Le « Beauvau de la sécurité » n’est en ce sens ni plus ni moins que la confirmation du renforcement autoritaire actuel. Ce Grenelle de la police montre que derrière les quelques concessions symboliques de Macron sur les violences policières, le gouvernement ne compte pas reculer dans son agenda répressif. Une telle orientation risque bien de renforcer l’appareil policier et avec, les violences policières dans les quartiers populaires ainsi que celles qui s’abattent sur les mouvements sociaux et sur les piquets de grèves du mouvement ouvrier.
 
Depuis maintenant plusieurs mois, la police n’en finit plus d’être démasquée. L’affaire Michel Zecler, producteur de musique noir tabassé par la police alors qu’il rentrait chez lui ainsi que l’expulsion ignoble de réfugiés place de la République ont réveillé la colère contre les violences policières qui s’était exprimée en juin dernier. Une colère qui s’est cristallisée contre le projet de loi Sécurité Globale et qui a rassemblé plusieurs centaines de milliers de personne partout en France ces deux dernières semaines.
 
Que ce soit contre la loi sécurité globale, la loi islamophobe contre le « séparatisme » et maintenant la future réforme de la police annoncée par le gouvernement, les organisations du mouvements ouvriers, les collectifs de familles de victimes de violences policières, les militants des quartiers populaires doivent faire front pour s’y opposer. Les organisations syndicales notamment doivent sortir de leur silence autour des violences policières et mettre en place un plan de bataille qui puisse lier la question des violences d’État à celle de la crise économique et des plans de licenciements massifs qui s’abattent sur les travailleurs. Car, comme on a pu le voir avec la répression des Gilets Jaunes, des grévistes contre la réforme des retraites, ou encore l’attaque du service d’ordre de la CGT par des policiers ce samedi pendant la manifestation contre la loi Sécurité Globale, le mouvement ouvrier devra aussi faire face au renforcement de l’arsenal répressif et de l’impunité policière.
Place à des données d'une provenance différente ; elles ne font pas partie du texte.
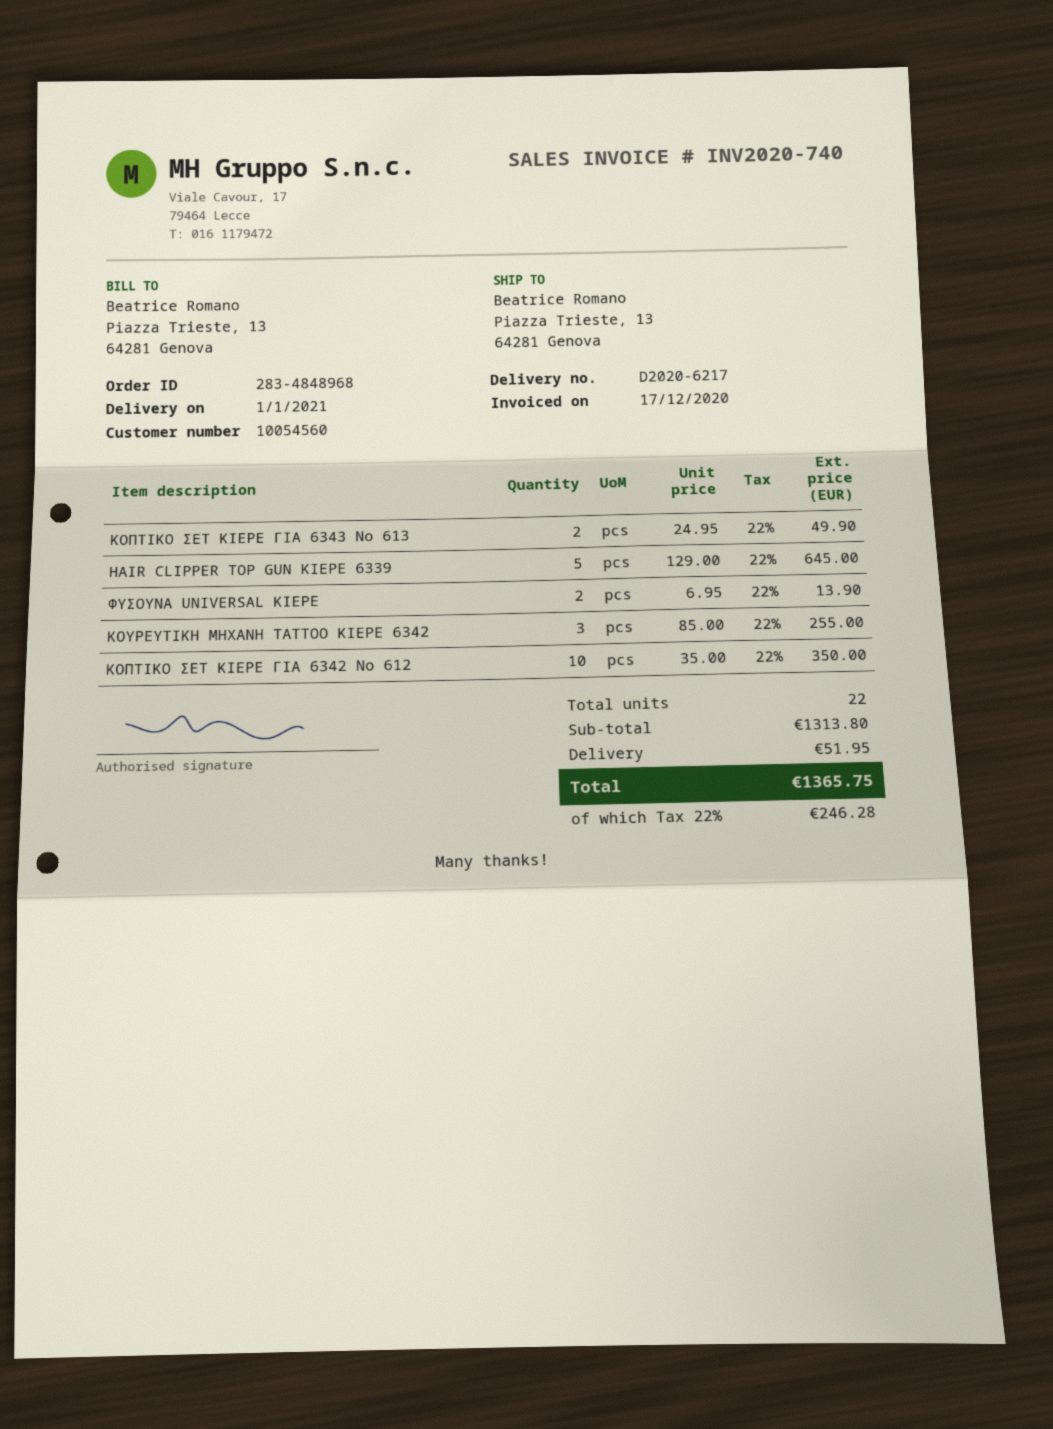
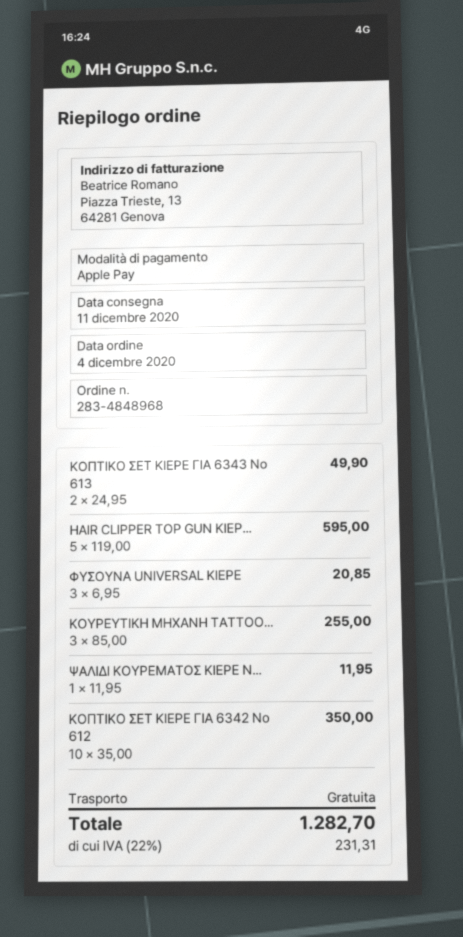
delivery date: 2021-01-01 -> 2020-12-11
HAIR CLIPPER TOP GUN KIEPE 6339: 5 x 129.00 = 645.00 -> 5 x 119.00 = 595.00
ΦΥΣΟΥΝΑ UNIVERSAL KIEPE: 2 x 6.95 = 13.90 -> 3 x 6.95 = 20.85
ΨΑΛΙΔΙ ΚΟΥΡΕΜΑΤΟΣ KIEPE Ν...: none -> 1 x 11.95 = 11.95
shipping: 51.95 -> 0.00
tax: 22% = 246.28 -> 22% = 231.31
total: 1365.75 -> 1282.70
En ce sens il est urgent que les organisations du mouvement ouvrier exigent l’expulsion des syndicats de police des fédérations syndicales ouvrières qui sont les outils centraux des lutes des travailleurs et travailleuses. En effet, la présence de syndicats policiers dans les fédérations du mouvement ouvrier est une contradiction qui ne sert que la répression et les intérêts d’un bras armé au service de l’État dont le rôle central est de réprimer la classe ouvrière dans son ensemble. C’est une confusion largement entretenue par le gouvernement que de considérer les policiers comme des membres de la classe ouvrière et qu’il convient de contester. Il ne peut pas y avoir de lutte progressiste de la part d’un corps de métier dont le travail consiste à matraquer des lycéen.nes, expulser des réfugié.es, casser des piquets de grèves et harceler les habitant.es des quartiers populaires.